Start of AVAILABLE RECORDS
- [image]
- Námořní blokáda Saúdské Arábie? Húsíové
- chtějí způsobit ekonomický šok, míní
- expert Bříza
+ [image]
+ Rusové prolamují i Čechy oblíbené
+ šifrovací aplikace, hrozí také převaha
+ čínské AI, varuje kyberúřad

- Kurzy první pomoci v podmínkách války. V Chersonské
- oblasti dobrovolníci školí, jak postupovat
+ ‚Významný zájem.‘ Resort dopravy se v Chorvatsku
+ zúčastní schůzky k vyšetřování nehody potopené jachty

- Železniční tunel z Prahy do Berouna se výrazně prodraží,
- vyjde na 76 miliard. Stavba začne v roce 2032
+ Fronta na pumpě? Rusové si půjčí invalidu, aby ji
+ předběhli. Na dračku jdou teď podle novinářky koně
End of AVAILABLE RECORDS
TASK GOAL:
The answer must be every line of the entries that includes the word "Rusové".

RESPONSE TO THIS TASK:
+ Rusové prolamují i Čechy oblíbené
+ Fronta na pumpě? Rusové si půjčí invalidu, aby ji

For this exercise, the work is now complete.